WHAT YOU HAVE TO DO ::
Would you please repeat all of the data exactly, omitting the pictures?

SUPPLIED RECORDS ::

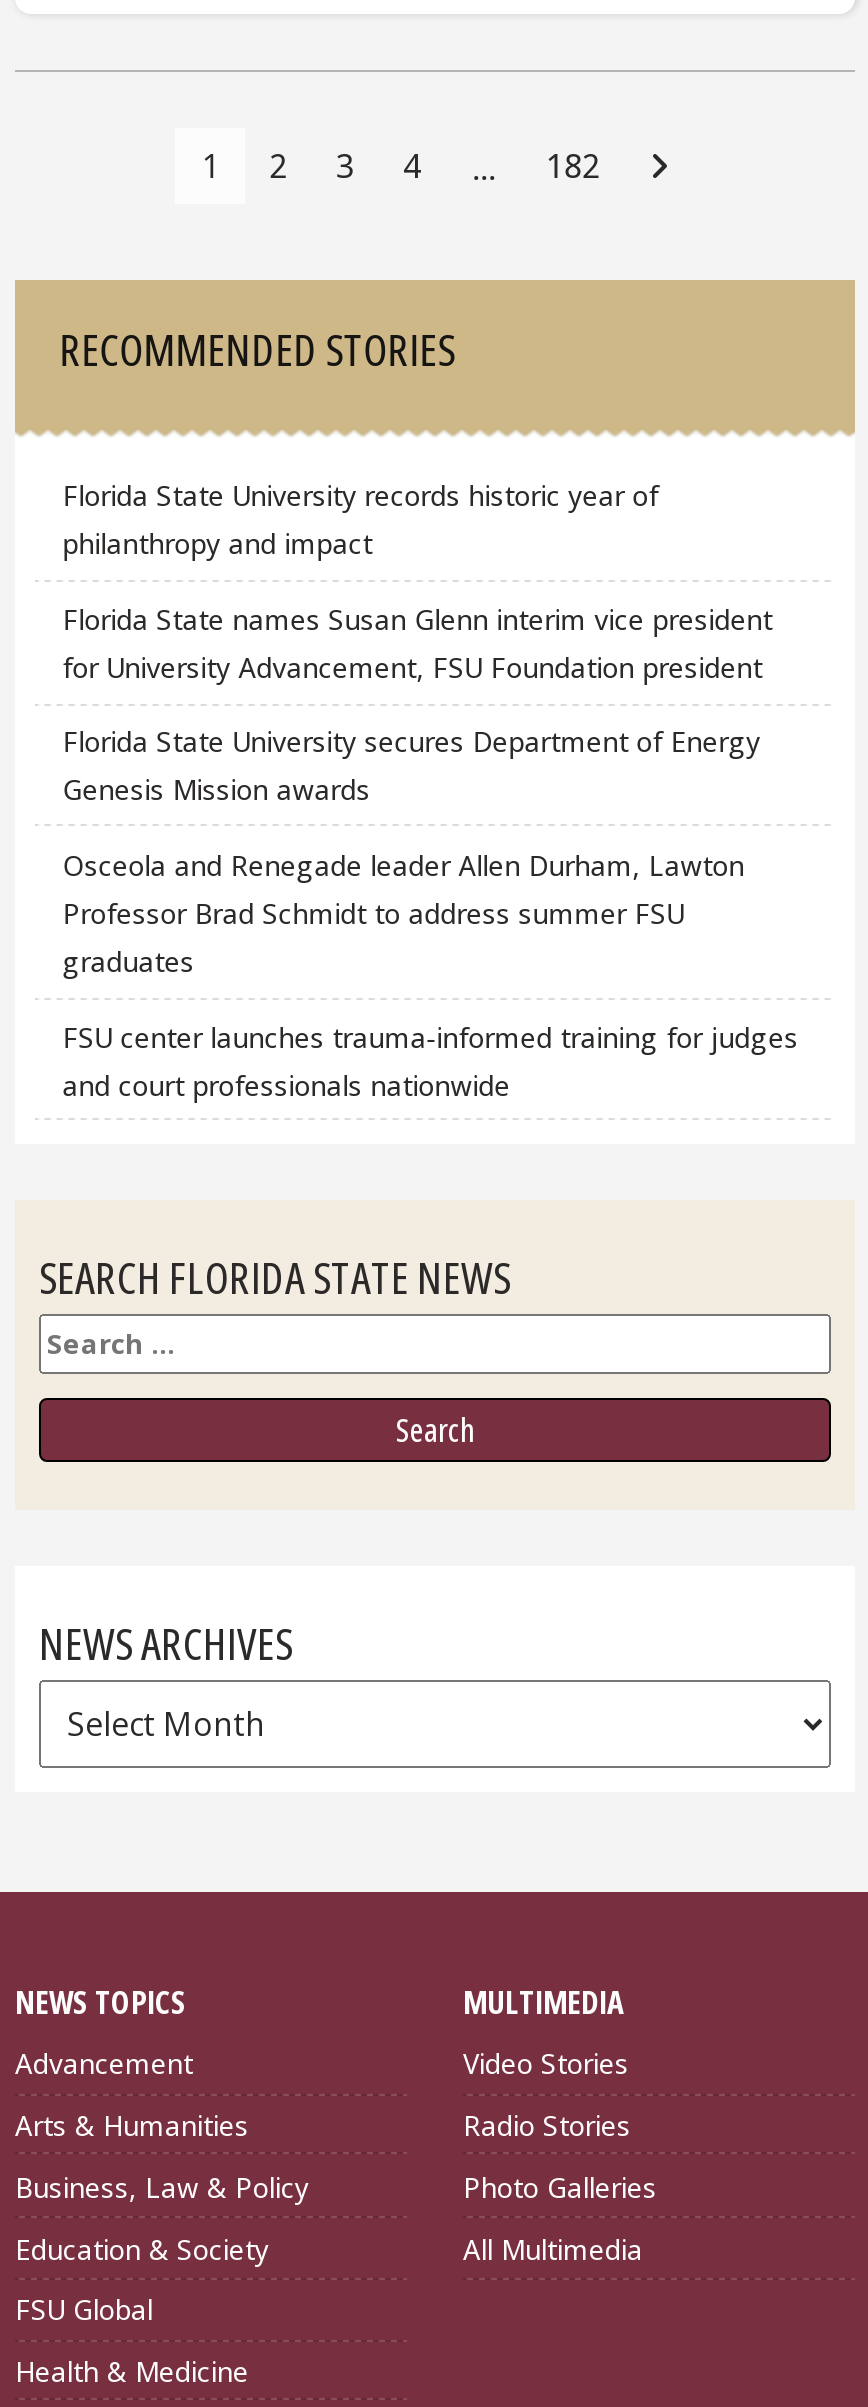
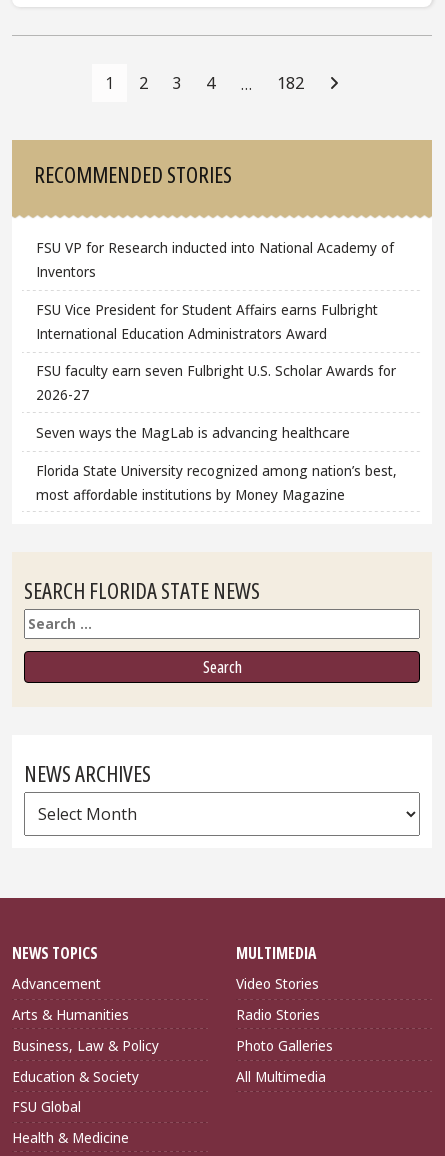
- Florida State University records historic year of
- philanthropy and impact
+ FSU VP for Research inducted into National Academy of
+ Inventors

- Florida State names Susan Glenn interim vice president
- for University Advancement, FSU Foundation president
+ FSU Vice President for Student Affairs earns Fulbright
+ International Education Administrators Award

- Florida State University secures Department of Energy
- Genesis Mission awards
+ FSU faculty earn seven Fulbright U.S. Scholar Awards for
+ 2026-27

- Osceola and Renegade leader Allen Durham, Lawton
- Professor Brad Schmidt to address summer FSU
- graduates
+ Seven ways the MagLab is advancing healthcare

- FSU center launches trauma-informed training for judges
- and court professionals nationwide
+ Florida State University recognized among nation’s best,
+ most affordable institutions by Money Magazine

ANSWER SPACE ::
- Florida State University records historic year of
- philanthropy and impact
+ FSU VP for Research inducted into National Academy of
+ Inventors

- Florida State names Susan Glenn interim vice president
- for University Advancement, FSU Foundation president
+ FSU Vice President for Student Affairs earns Fulbright
+ International Education Administrators Award

- Florida State University secures Department of Energy
- Genesis Mission awards
+ FSU faculty earn seven Fulbright U.S. Scholar Awards for
+ 2026-27

- Osceola and Renegade leader Allen Durham, Lawton
- Professor Brad Schmidt to address summer FSU
- graduates
+ Seven ways the MagLab is advancing healthcare

- FSU center launches trauma-informed training for judges
- and court professionals nationwide
+ Florida State University recognized among nation’s best,
+ most affordable institutions by Money Magazine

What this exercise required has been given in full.